**To do:**
Every line of the data below should be retyped exactly, with no images carried over.

Web page revision data:
%%

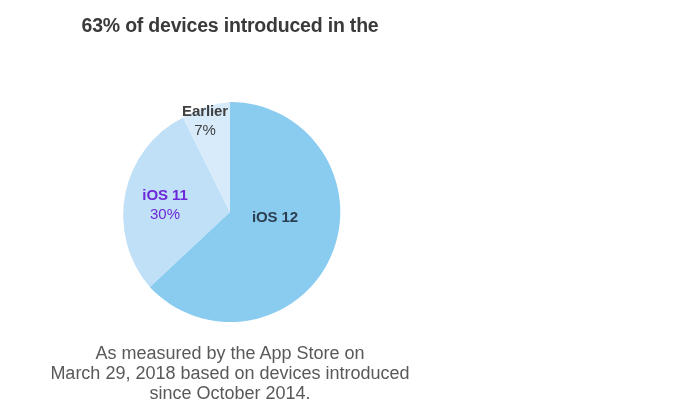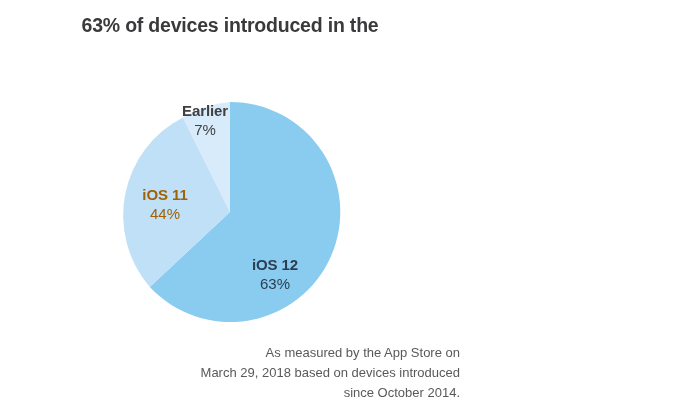--- a/index.html
+++ b/index.html
@@ -137,7 +137,7 @@
     <span class="pc">7%</span>
   </div>
 
-  <div class="slice-label" id="label-ios11" style="color: #a16207;">
+  <div class="slice-label" id="label-ios11" style="color: #6d28d9;">
     <span class="nm">iOS 11</span>
     <span class="pc">44%</span>
   </div>

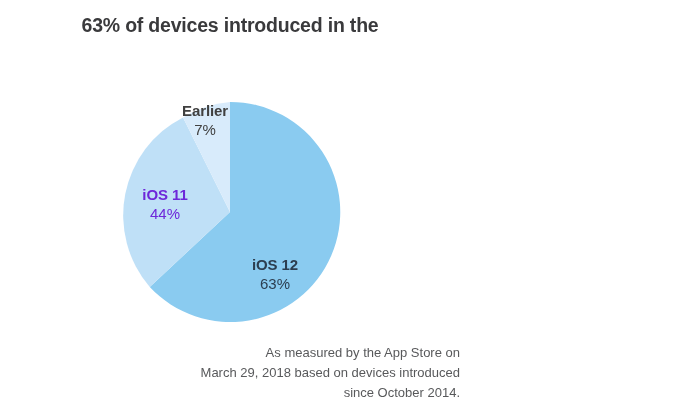--- a/index.html
+++ b/index.html
@@ -139,7 +139,7 @@
 
   <div class="slice-label" id="label-ios11" style="color: #6d28d9;">
     <span class="nm">iOS 11</span>
-    <span class="pc">44%</span>
+    <span class="pc">30%</span>
   </div>
 
   <div class="slice-label" id="label-ios12" style="color: rgb(44, 62, 80); margin-top: 48px;">

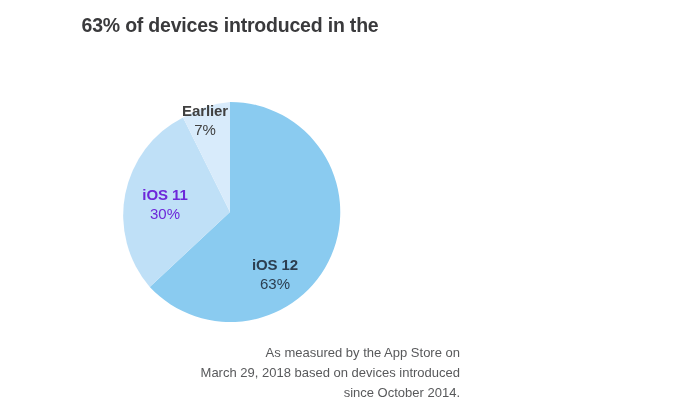--- a/index.html
+++ b/index.html
@@ -142,7 +142,7 @@
     <span class="pc">30%</span>
   </div>
 
-  <div class="slice-label" id="label-ios12" style="color: rgb(44, 62, 80); margin-top: 48px;">
+  <div class="slice-label" id="label-ios12" style="color: rgb(44, 62, 80);">
     <span class="nm">iOS 12</span>
     <span class="pc">63%</span>
   </div>

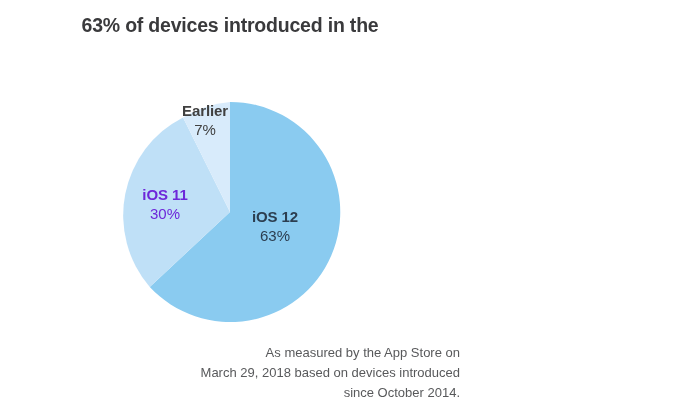--- a/index.html
+++ b/index.html
@@ -144,7 +144,6 @@
 
   <div class="slice-label" id="label-ios12" style="color: rgb(44, 62, 80);">
     <span class="nm">iOS 12</span>
-    <span class="pc">63%</span>
   </div>
 
   <div id="chart-footnote" style="color: rgb(88, 89, 91);">

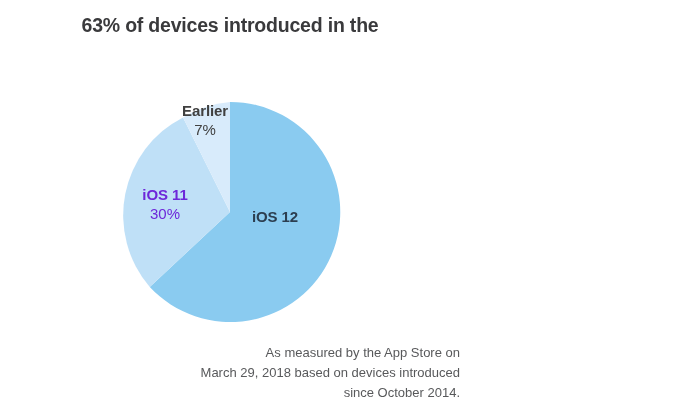--- a/index.html
+++ b/index.html
@@ -102,8 +102,8 @@
     left: 0;
     top: 343px;
     width: 460px;
-    text-align: right;
-    font-size: 13px;
+    text-align: center;
+    font-size: 18px;
     line-height: 20px;
     color: #58595b;
   }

%%

**Answer to the exercise:**
--- a/index.html
+++ b/index.html
@@ -137,7 +137,7 @@
     <span class="pc">7%</span>
   </div>
 
-  <div class="slice-label" id="label-ios11" style="color: #a16207;">
+  <div class="slice-label" id="label-ios11" style="color: #6d28d9;">
     <span class="nm">iOS 11</span>
     <span class="pc">44%</span>
   </div>

--- a/index.html
+++ b/index.html
@@ -139,7 +139,7 @@
 
   <div class="slice-label" id="label-ios11" style="color: #6d28d9;">
     <span class="nm">iOS 11</span>
-    <span class="pc">44%</span>
+    <span class="pc">30%</span>
   </div>
 
   <div class="slice-label" id="label-ios12" style="color: rgb(44, 62, 80); margin-top: 48px;">

--- a/index.html
+++ b/index.html
@@ -142,7 +142,7 @@
     <span class="pc">30%</span>
   </div>
 
-  <div class="slice-label" id="label-ios12" style="color: rgb(44, 62, 80); margin-top: 48px;">
+  <div class="slice-label" id="label-ios12" style="color: rgb(44, 62, 80);">
     <span class="nm">iOS 12</span>
     <span class="pc">63%</span>
   </div>

--- a/index.html
+++ b/index.html
@@ -144,7 +144,6 @@
 
   <div class="slice-label" id="label-ios12" style="color: rgb(44, 62, 80);">
     <span class="nm">iOS 12</span>
-    <span class="pc">63%</span>
   </div>
 
   <div id="chart-footnote" style="color: rgb(88, 89, 91);">

--- a/index.html
+++ b/index.html
@@ -102,8 +102,8 @@
     left: 0;
     top: 343px;
     width: 460px;
-    text-align: right;
-    font-size: 13px;
+    text-align: center;
+    font-size: 18px;
     line-height: 20px;
     color: #58595b;
   }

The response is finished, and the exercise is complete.